What you should do => Can the data below be set down again exactly, line for line?

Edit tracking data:
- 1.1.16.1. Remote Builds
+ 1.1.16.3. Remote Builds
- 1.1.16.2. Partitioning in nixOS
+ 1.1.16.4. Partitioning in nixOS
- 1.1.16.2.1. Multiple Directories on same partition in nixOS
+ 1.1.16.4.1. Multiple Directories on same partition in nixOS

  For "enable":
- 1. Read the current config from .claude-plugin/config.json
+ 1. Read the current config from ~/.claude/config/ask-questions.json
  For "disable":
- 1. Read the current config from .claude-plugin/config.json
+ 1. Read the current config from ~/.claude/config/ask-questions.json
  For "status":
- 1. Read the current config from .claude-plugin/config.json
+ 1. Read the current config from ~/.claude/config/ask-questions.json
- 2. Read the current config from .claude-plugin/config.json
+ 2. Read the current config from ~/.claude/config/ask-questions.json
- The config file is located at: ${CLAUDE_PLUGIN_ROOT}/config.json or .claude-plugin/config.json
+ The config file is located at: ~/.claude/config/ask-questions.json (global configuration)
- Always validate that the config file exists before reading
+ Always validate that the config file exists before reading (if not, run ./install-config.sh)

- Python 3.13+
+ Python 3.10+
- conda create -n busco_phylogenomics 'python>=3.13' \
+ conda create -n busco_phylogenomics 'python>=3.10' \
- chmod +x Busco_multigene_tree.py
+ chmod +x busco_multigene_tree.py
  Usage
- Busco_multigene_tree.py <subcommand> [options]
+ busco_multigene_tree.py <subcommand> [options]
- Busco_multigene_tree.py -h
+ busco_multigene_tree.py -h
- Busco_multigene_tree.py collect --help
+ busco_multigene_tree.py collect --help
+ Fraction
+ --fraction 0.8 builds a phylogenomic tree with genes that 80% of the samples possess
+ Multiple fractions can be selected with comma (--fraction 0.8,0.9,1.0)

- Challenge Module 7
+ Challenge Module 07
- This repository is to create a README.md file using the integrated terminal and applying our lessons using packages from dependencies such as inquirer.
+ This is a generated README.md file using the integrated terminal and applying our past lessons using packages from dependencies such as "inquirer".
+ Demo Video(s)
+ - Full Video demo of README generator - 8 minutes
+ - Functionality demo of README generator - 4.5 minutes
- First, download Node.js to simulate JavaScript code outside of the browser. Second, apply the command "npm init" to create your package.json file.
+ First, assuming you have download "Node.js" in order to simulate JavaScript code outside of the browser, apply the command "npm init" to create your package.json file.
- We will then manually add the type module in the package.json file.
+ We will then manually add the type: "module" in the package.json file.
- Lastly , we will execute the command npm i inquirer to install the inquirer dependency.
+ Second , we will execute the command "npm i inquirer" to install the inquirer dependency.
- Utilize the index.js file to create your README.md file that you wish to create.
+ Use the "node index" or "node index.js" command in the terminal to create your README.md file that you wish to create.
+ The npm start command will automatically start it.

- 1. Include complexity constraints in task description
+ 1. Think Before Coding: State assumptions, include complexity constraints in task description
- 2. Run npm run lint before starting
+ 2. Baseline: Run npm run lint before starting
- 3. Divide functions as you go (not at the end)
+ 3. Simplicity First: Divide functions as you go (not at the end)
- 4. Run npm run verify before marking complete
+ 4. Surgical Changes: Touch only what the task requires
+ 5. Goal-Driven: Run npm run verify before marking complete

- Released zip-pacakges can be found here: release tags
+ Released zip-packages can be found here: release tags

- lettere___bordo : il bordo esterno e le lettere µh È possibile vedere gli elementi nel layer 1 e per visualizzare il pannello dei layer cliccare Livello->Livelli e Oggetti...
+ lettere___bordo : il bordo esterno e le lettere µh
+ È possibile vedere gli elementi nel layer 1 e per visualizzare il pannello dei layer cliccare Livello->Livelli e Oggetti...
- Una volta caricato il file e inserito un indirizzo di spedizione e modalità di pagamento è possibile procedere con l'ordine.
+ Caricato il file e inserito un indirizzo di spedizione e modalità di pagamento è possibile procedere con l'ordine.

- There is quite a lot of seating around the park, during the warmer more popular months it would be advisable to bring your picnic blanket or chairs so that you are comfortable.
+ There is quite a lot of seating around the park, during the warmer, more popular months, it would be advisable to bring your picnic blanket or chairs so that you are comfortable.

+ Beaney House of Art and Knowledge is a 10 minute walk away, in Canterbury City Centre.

Result =>
- 1.1.16.1. Remote Builds
+ 1.1.16.3. Remote Builds
- 1.1.16.2. Partitioning in nixOS
+ 1.1.16.4. Partitioning in nixOS
- 1.1.16.2.1. Multiple Directories on same partition in nixOS
+ 1.1.16.4.1. Multiple Directories on same partition in nixOS

  For "enable":
- 1. Read the current config from .claude-plugin/config.json
+ 1. Read the current config from ~/.claude/config/ask-questions.json
  For "disable":
- 1. Read the current config from .claude-plugin/config.json
+ 1. Read the current config from ~/.claude/config/ask-questions.json
  For "status":
- 1. Read the current config from .claude-plugin/config.json
+ 1. Read the current config from ~/.claude/config/ask-questions.json
- 2. Read the current config from .claude-plugin/config.json
+ 2. Read the current config from ~/.claude/config/ask-questions.json
- The config file is located at: ${CLAUDE_PLUGIN_ROOT}/config.json or .claude-plugin/config.json
+ The config file is located at: ~/.claude/config/ask-questions.json (global configuration)
- Always validate that the config file exists before reading
+ Always validate that the config file exists before reading (if not, run ./install-config.sh)

- Python 3.13+
+ Python 3.10+
- conda create -n busco_phylogenomics 'python>=3.13' \
+ conda create -n busco_phylogenomics 'python>=3.10' \
- chmod +x Busco_multigene_tree.py
+ chmod +x busco_multigene_tree.py
  Usage
- Busco_multigene_tree.py <subcommand> [options]
+ busco_multigene_tree.py <subcommand> [options]
- Busco_multigene_tree.py -h
+ busco_multigene_tree.py -h
- Busco_multigene_tree.py collect --help
+ busco_multigene_tree.py collect --help
+ Fraction
+ --fraction 0.8 builds a phylogenomic tree with genes that 80% of the samples possess
+ Multiple fractions can be selected with comma (--fraction 0.8,0.9,1.0)

- Challenge Module 7
+ Challenge Module 07
- This repository is to create a README.md file using the integrated terminal and applying our lessons using packages from dependencies such as inquirer.
+ This is a generated README.md file using the integrated terminal and applying our past lessons using packages from dependencies such as "inquirer".
+ Demo Video(s)
+ - Full Video demo of README generator - 8 minutes
+ - Functionality demo of README generator - 4.5 minutes
- First, download Node.js to simulate JavaScript code outside of the browser. Second, apply the command "npm init" to create your package.json file.
+ First, assuming you have download "Node.js" in order to simulate JavaScript code outside of the browser, apply the command "npm init" to create your package.json file.
- We will then manually add the type module in the package.json file.
+ We will then manually add the type: "module" in the package.json file.
- Lastly , we will execute the command npm i inquirer to install the inquirer dependency.
+ Second , we will execute the command "npm i inquirer" to install the inquirer dependency.
- Utilize the index.js file to create your README.md file that you wish to create.
+ Use the "node index" or "node index.js" command in the terminal to create your README.md file that you wish to create.
+ The npm start command will automatically start it.

- 1. Include complexity constraints in task description
+ 1. Think Before Coding: State assumptions, include complexity constraints in task description
- 2. Run npm run lint before starting
+ 2. Baseline: Run npm run lint before starting
- 3. Divide functions as you go (not at the end)
+ 3. Simplicity First: Divide functions as you go (not at the end)
- 4. Run npm run verify before marking complete
+ 4. Surgical Changes: Touch only what the task requires
+ 5. Goal-Driven: Run npm run verify before marking complete

- Released zip-pacakges can be found here: release tags
+ Released zip-packages can be found here: release tags

- lettere___bordo : il bordo esterno e le lettere µh È possibile vedere gli elementi nel layer 1 e per visualizzare il pannello dei layer cliccare Livello->Livelli e Oggetti...
+ lettere___bordo : il bordo esterno e le lettere µh
+ È possibile vedere gli elementi nel layer 1 e per visualizzare il pannello dei layer cliccare Livello->Livelli e Oggetti...
- Una volta caricato il file e inserito un indirizzo di spedizione e modalità di pagamento è possibile procedere con l'ordine.
+ Caricato il file e inserito un indirizzo di spedizione e modalità di pagamento è possibile procedere con l'ordine.

- There is quite a lot of seating around the park, during the warmer more popular months it would be advisable to bring your picnic blanket or chairs so that you are comfortable.
+ There is quite a lot of seating around the park, during the warmer, more popular months, it would be advisable to bring your picnic blanket or chairs so that you are comfortable.

+ Beaney House of Art and Knowledge is a 10 minute walk away, in Canterbury City Centre.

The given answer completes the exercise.